Problem requirements:
Your task is to copy the lines of the data below from the line holding "Marshall Uxibridge Google" through the line holding "total: 9203.26 -> 12865.70", inclusive, exactly and with nothing added.

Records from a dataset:
- Opening Delimiter -
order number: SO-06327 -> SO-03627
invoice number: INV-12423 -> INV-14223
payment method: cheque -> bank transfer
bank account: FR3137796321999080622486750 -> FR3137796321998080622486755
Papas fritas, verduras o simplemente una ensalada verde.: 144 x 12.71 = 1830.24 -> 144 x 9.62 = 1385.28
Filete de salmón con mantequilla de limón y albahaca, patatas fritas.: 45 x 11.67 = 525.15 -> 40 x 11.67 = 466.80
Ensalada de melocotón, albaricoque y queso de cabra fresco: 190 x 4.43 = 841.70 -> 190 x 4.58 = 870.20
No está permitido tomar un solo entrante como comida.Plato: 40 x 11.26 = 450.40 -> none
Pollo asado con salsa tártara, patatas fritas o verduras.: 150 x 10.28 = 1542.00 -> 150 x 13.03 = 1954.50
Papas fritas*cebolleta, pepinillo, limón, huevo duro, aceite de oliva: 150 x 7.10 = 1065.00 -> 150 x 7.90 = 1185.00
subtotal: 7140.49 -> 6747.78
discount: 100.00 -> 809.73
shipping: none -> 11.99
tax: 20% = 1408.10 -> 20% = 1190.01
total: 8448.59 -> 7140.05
- Closing Delimiter -
- Opening Delimiter -
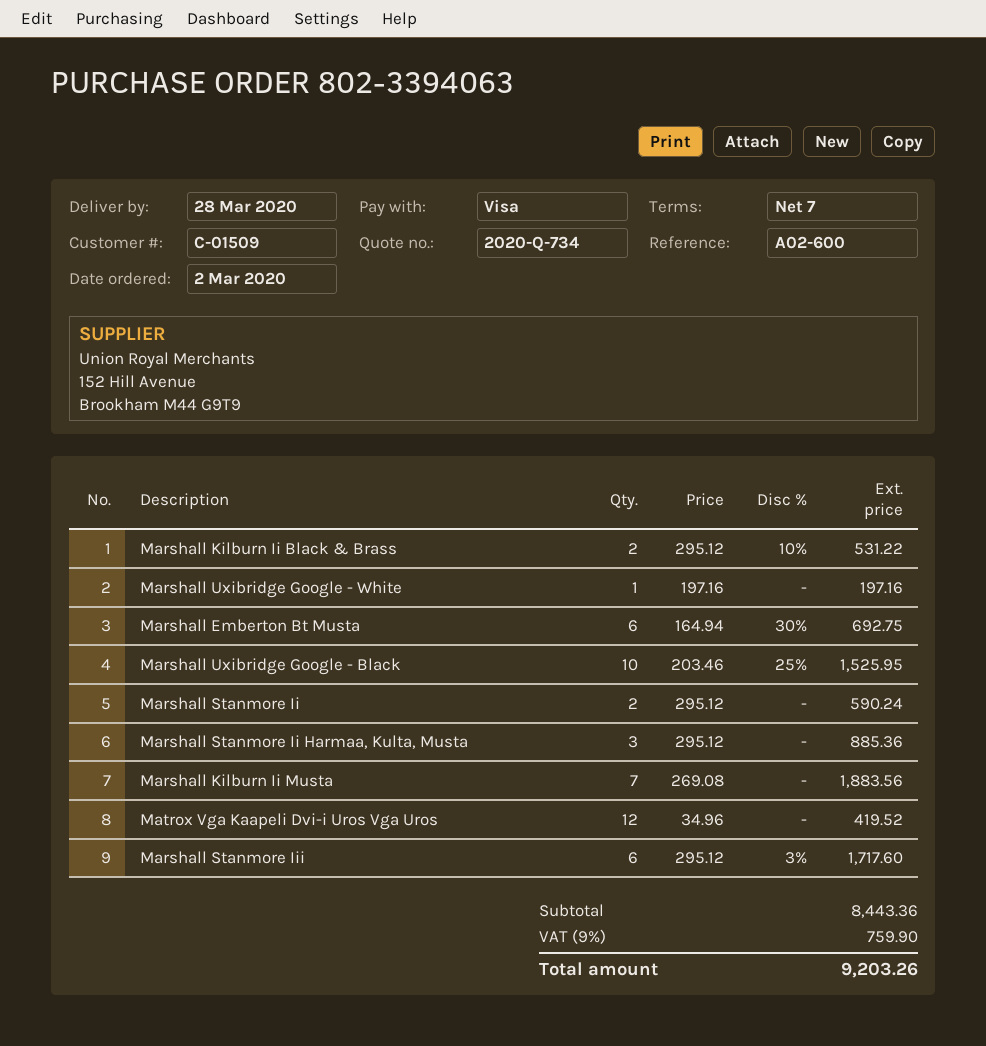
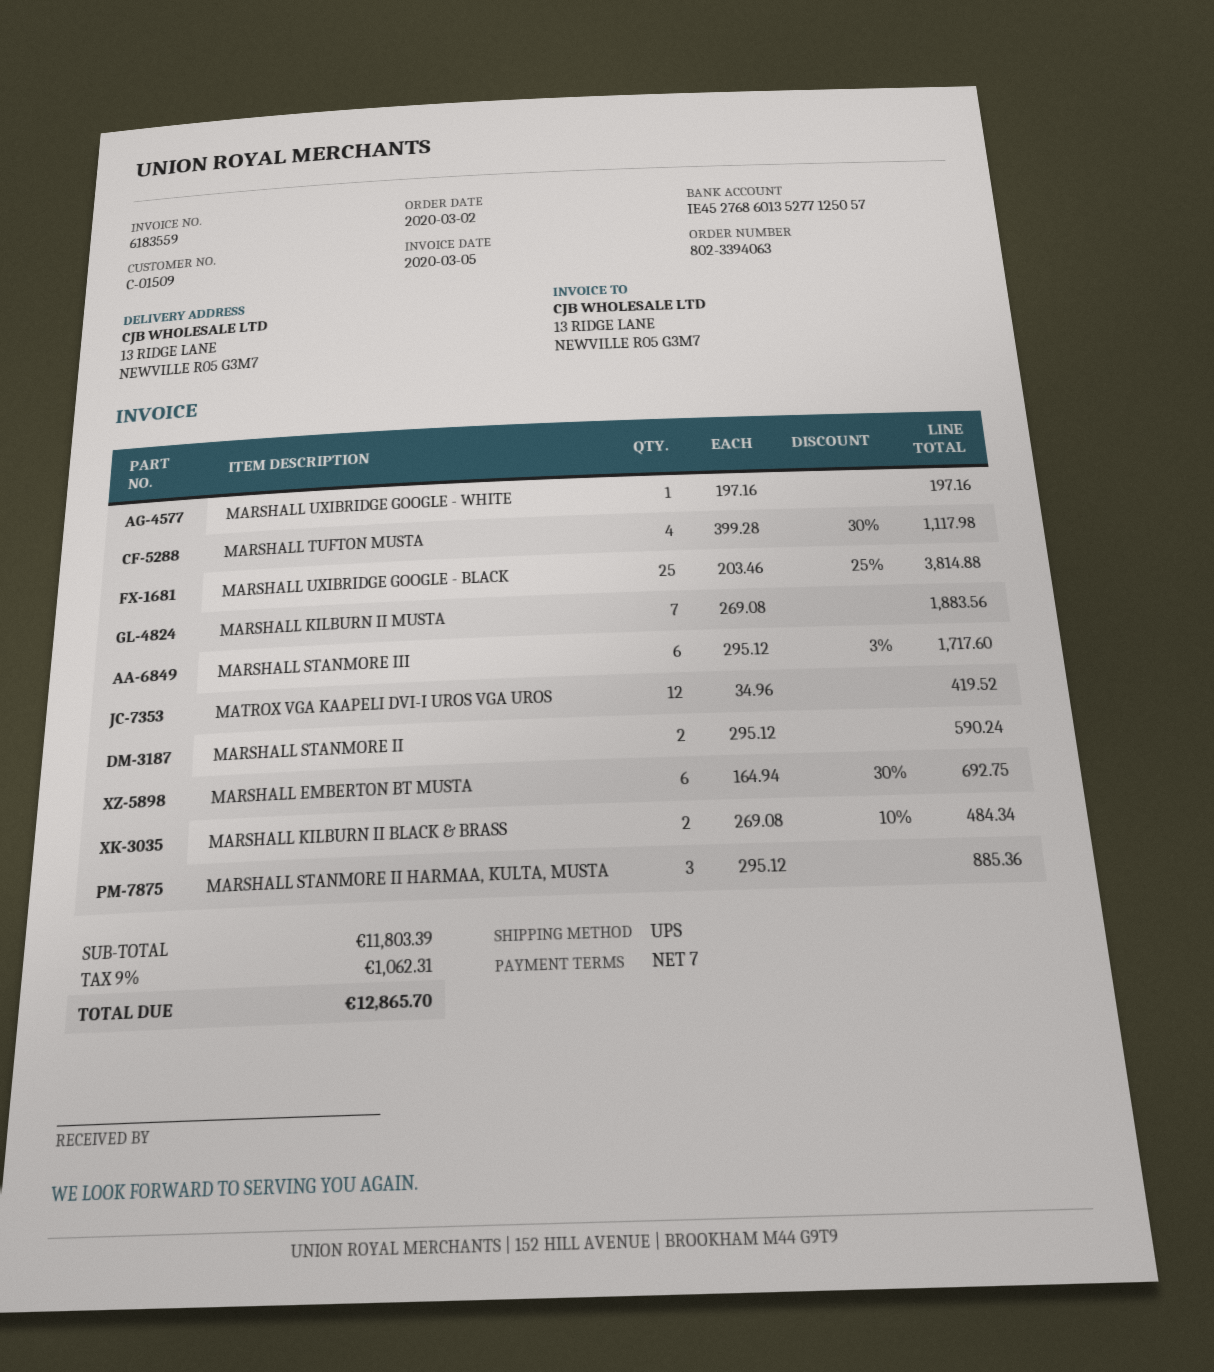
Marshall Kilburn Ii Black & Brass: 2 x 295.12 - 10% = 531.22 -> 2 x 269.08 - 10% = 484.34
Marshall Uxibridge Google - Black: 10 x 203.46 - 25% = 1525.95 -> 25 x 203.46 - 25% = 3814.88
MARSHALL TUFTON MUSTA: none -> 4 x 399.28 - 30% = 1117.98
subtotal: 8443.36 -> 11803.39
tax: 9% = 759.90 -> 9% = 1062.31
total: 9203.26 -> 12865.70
- Closing Delimiter -
Solution to the problem:
Marshall Uxibridge Google - Black: 10 x 203.46 - 25% = 1525.95 -> 25 x 203.46 - 25% = 3814.88
MARSHALL TUFTON MUSTA: none -> 4 x 399.28 - 30% = 1117.98
subtotal: 8443.36 -> 11803.39
tax: 9% = 759.90 -> 9% = 1062.31
total: 9203.26 -> 12865.70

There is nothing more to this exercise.